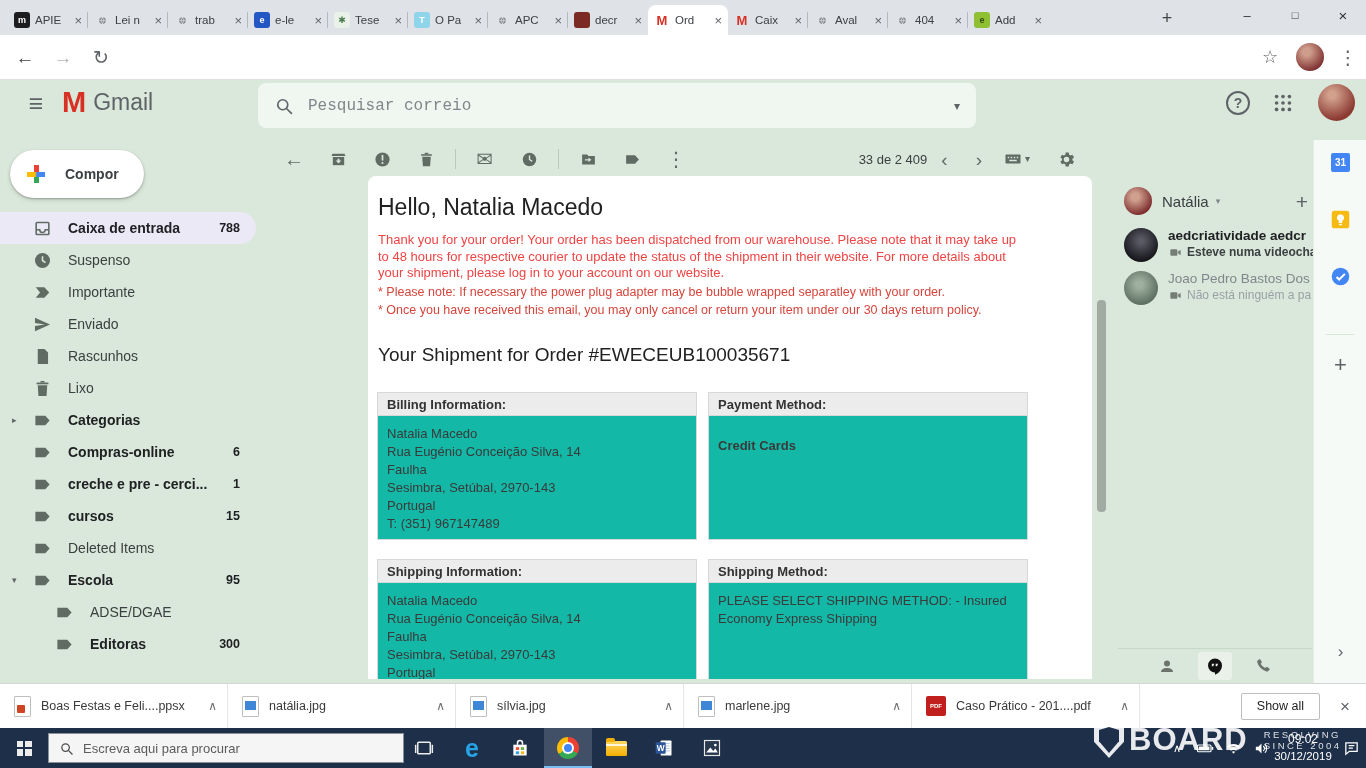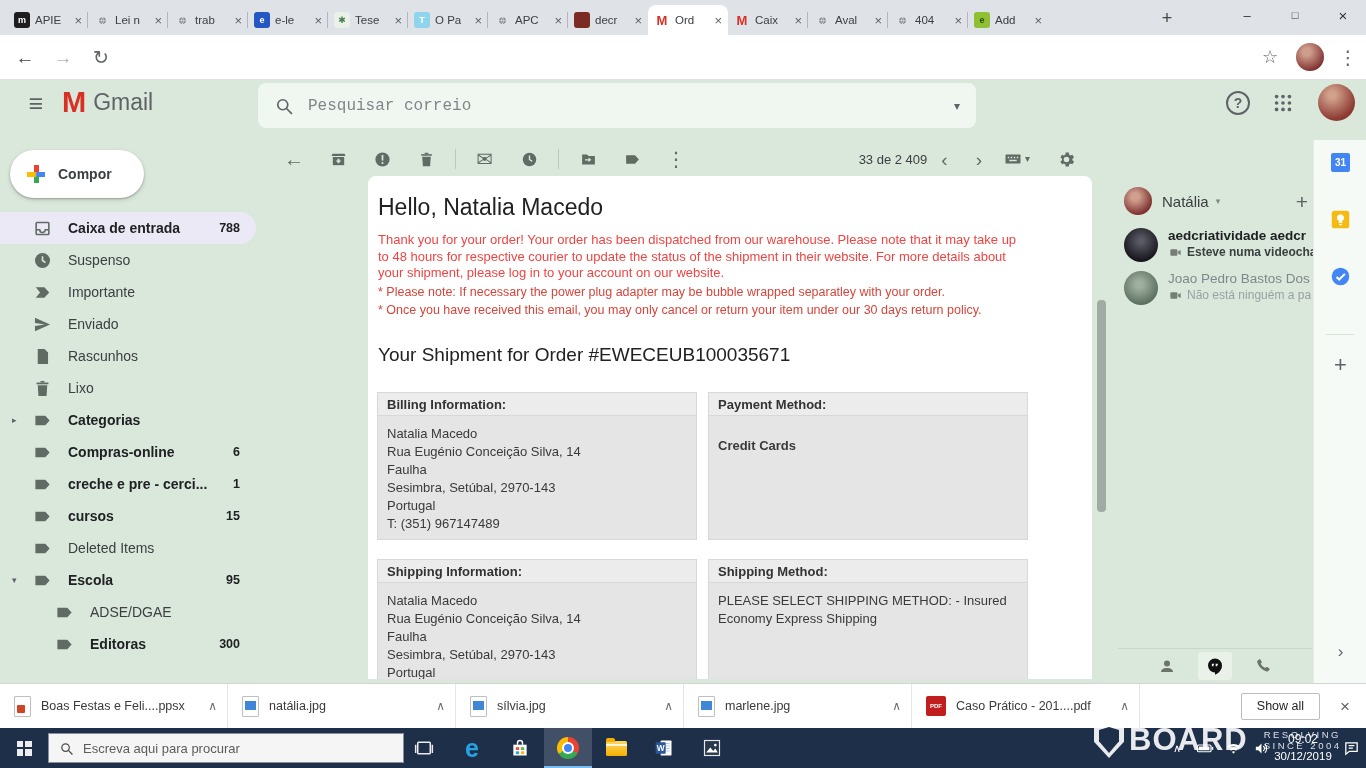--- a/index.html
+++ b/index.html
@@ -46,7 +46,7 @@
   .gavatar{position:absolute;left:1318px;top:84px;width:37px;height:37px;border-radius:50%;background:radial-gradient(circle at 38% 30%,#d2a18c 10%,#8c3b33 70%)}
 
   
-  .compose{position:absolute;left:10px;top:150px;width:134px;height:48px;background:#fff;border-radius:24px;box-shadow:0 1px 2px rgba(0,0,0,.25),0 2px 5px rgba(0,0,0,.12);display:flex;align-items:center;padding-left:17px;gap:13px}
+  .compose{position:absolute;left:10px;top:150px;width:134px;height:48px;background:#fff;border-radius:24px;box-shadow:0 1px 2px rgba(0,0,0,.25),0 2px 5px rgba(0,0,0,.12);display:flex;align-items:center;padding-left:17px;gap:20px}
   .plusmulti{position:relative;width:18px;height:18px;flex:none}
   .plusmulti::before{content:"";position:absolute;left:7px;top:0;width:4.5px;height:18px;background:linear-gradient(180deg,#ea4335 0 45%,#34a853 55% 100%)}
   .plusmulti::after{content:"";position:absolute;left:0;top:7px;width:18px;height:4.5px;background:linear-gradient(90deg,#fbbc04 0 45%,#4285f4 55% 100%)}

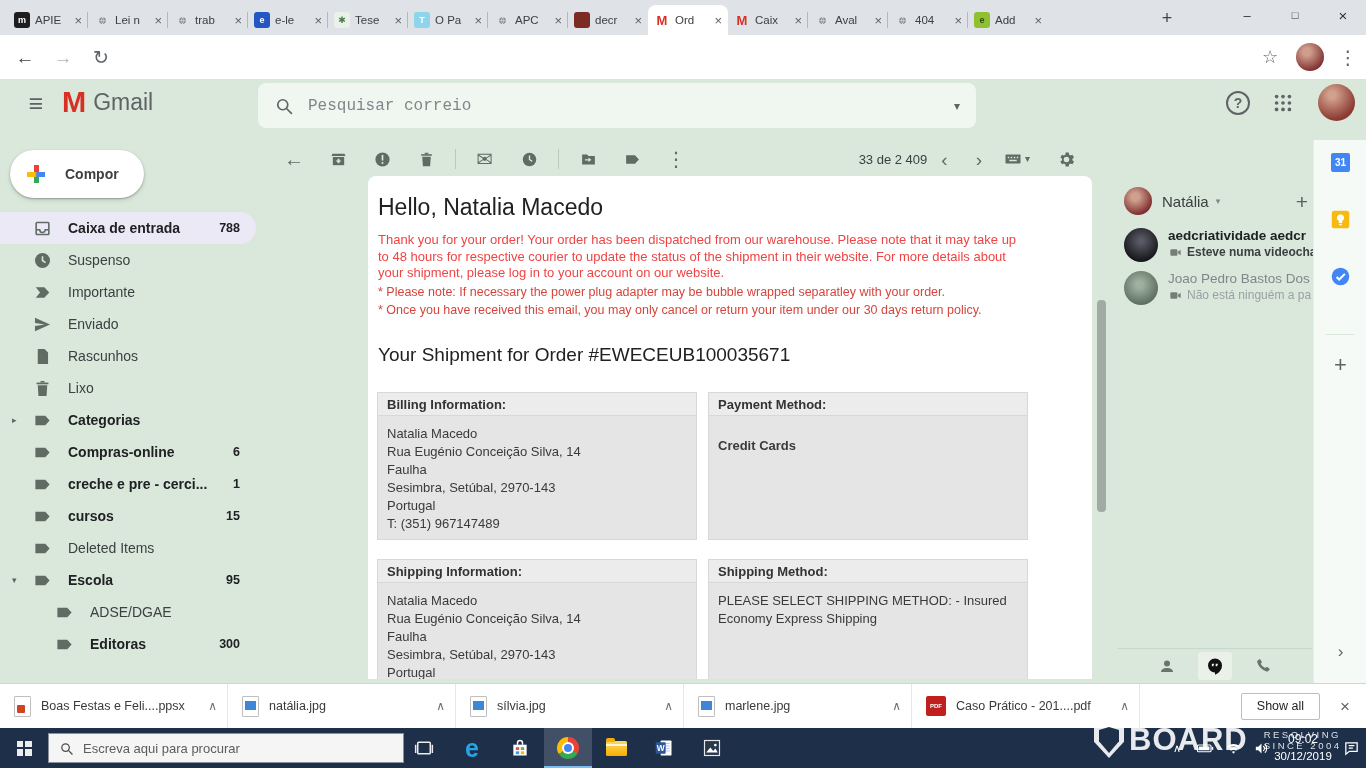--- a/index.html
+++ b/index.html
@@ -78,7 +78,7 @@
   .enote{position:absolute;left:10px;width:660px;font-size:12.5px;color:var(--note-red,#d6453c)}
   .note1{top:109px}.note2{top:127px}
   .order-title{position:absolute;left:10px;top:168px;font-size:19px;font-weight:400;color:#212121}
-  .obox{position:absolute;border:1px solid #d8d8d8;background:#e5e5e5}
+  .obox{position:absolute;border:1px solid #d8d8d8;background:#14b8a6}
   .obox-h{height:23px;background:#ececec;border-bottom:1px solid #d8d8d8;display:flex;align-items:center;padding-left:9px;font-size:13px;font-weight:bold;color:#333}
   .obox-b{padding:9px;font-size:13px;line-height:18px;color:#3a3a3a;white-space:pre-line}
   .box-billing{left:9px;top:216px;width:320px;height:148px}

PROBLEM REQUIREMENTS
Without any of the pictures, set the entries down again exactly as written.

YOUR SOLUTION
--- a/index.html
+++ b/index.html
@@ -46,7 +46,7 @@
   .gavatar{position:absolute;left:1318px;top:84px;width:37px;height:37px;border-radius:50%;background:radial-gradient(circle at 38% 30%,#d2a18c 10%,#8c3b33 70%)}
 
   
-  .compose{position:absolute;left:10px;top:150px;width:134px;height:48px;background:#fff;border-radius:24px;box-shadow:0 1px 2px rgba(0,0,0,.25),0 2px 5px rgba(0,0,0,.12);display:flex;align-items:center;padding-left:17px;gap:13px}
+  .compose{position:absolute;left:10px;top:150px;width:134px;height:48px;background:#fff;border-radius:24px;box-shadow:0 1px 2px rgba(0,0,0,.25),0 2px 5px rgba(0,0,0,.12);display:flex;align-items:center;padding-left:17px;gap:20px}
   .plusmulti{position:relative;width:18px;height:18px;flex:none}
   .plusmulti::before{content:"";position:absolute;left:7px;top:0;width:4.5px;height:18px;background:linear-gradient(180deg,#ea4335 0 45%,#34a853 55% 100%)}
   .plusmulti::after{content:"";position:absolute;left:0;top:7px;width:18px;height:4.5px;background:linear-gradient(90deg,#fbbc04 0 45%,#4285f4 55% 100%)}

--- a/index.html
+++ b/index.html
@@ -78,7 +78,7 @@
   .enote{position:absolute;left:10px;width:660px;font-size:12.5px;color:var(--note-red,#d6453c)}
   .note1{top:109px}.note2{top:127px}
   .order-title{position:absolute;left:10px;top:168px;font-size:19px;font-weight:400;color:#212121}
-  .obox{position:absolute;border:1px solid #d8d8d8;background:#e5e5e5}
+  .obox{position:absolute;border:1px solid #d8d8d8;background:#14b8a6}
   .obox-h{height:23px;background:#ececec;border-bottom:1px solid #d8d8d8;display:flex;align-items:center;padding-left:9px;font-size:13px;font-weight:bold;color:#333}
   .obox-b{padding:9px;font-size:13px;line-height:18px;color:#3a3a3a;white-space:pre-line}
   .box-billing{left:9px;top:216px;width:320px;height:148px}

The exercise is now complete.